Edit difference data

--------------------

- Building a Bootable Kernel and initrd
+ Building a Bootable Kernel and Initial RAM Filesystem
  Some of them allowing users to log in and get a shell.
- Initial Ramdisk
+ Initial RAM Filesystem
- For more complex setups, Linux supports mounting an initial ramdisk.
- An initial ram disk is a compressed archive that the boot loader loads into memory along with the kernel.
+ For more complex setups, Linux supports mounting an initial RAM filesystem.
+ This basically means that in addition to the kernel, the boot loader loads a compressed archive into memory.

--------------------

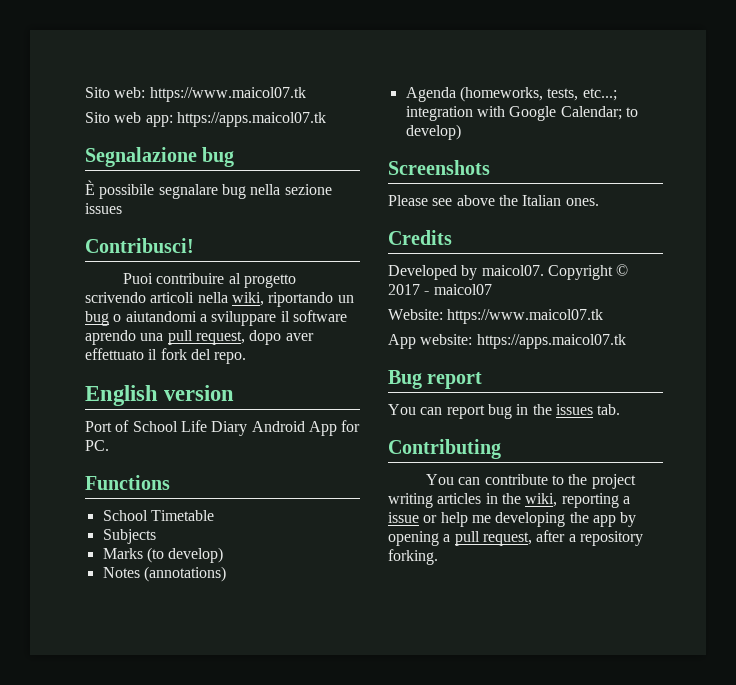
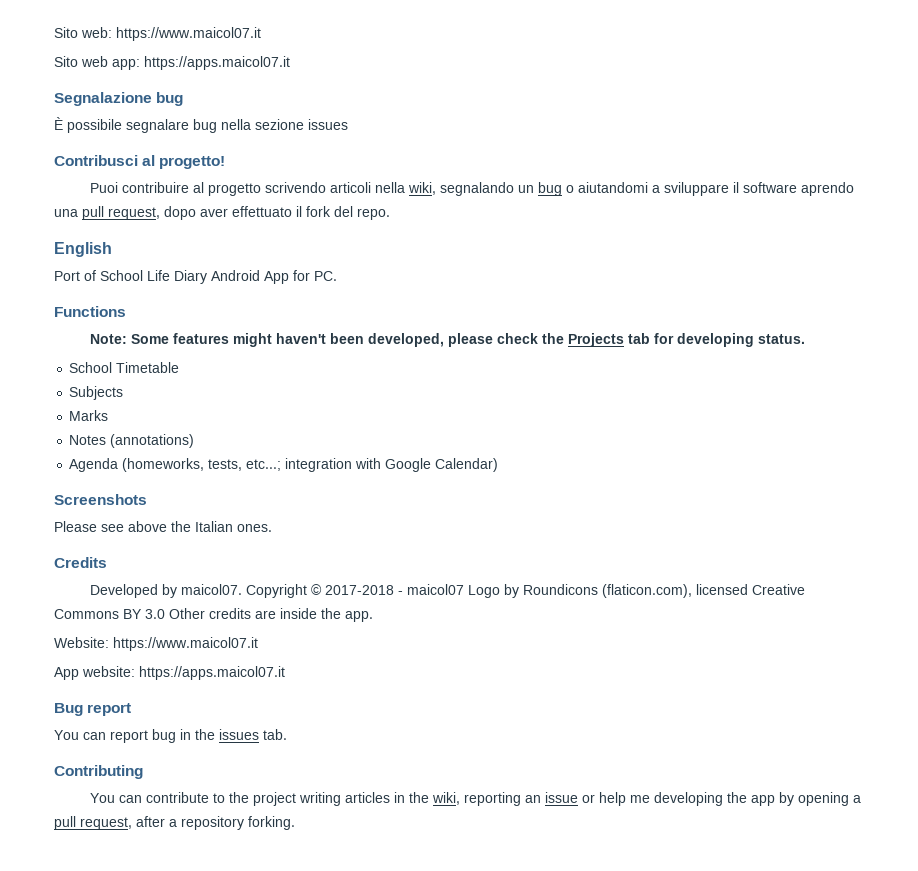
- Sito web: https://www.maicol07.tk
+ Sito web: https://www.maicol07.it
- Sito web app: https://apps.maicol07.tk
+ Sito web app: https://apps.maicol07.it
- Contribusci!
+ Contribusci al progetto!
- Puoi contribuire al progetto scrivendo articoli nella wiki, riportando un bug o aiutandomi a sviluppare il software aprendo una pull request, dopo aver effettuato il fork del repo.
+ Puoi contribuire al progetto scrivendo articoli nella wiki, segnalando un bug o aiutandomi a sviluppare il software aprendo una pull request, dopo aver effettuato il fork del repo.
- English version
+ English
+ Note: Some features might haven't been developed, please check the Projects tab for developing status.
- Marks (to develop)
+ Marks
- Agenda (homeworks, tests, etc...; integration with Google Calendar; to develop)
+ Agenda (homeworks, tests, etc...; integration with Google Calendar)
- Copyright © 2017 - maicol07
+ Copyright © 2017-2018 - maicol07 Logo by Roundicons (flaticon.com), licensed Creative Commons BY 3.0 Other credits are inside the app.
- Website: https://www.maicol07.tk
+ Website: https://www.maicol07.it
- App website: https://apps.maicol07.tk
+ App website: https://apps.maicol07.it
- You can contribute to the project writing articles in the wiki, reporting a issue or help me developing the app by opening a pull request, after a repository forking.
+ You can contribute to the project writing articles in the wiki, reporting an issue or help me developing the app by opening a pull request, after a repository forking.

--------------------

• _WORK TO COMPLETE_
Take the stretch of lines above from the one containing "- App website: https://apps.maicol07.tk" through the one containing "wiki, reporting an" and repeat it exactly, adding no other line.

• _FINISHED EXERCISE_
- App website: https://apps.maicol07.tk
+ App website: https://apps.maicol07.it
- You can contribute to the project writing articles in the wiki, reporting a issue or help me developing the app by opening a pull request, after a repository forking.
+ You can contribute to the project writing articles in the wiki, reporting an issue or help me developing the app by opening a pull request, after a repository forking.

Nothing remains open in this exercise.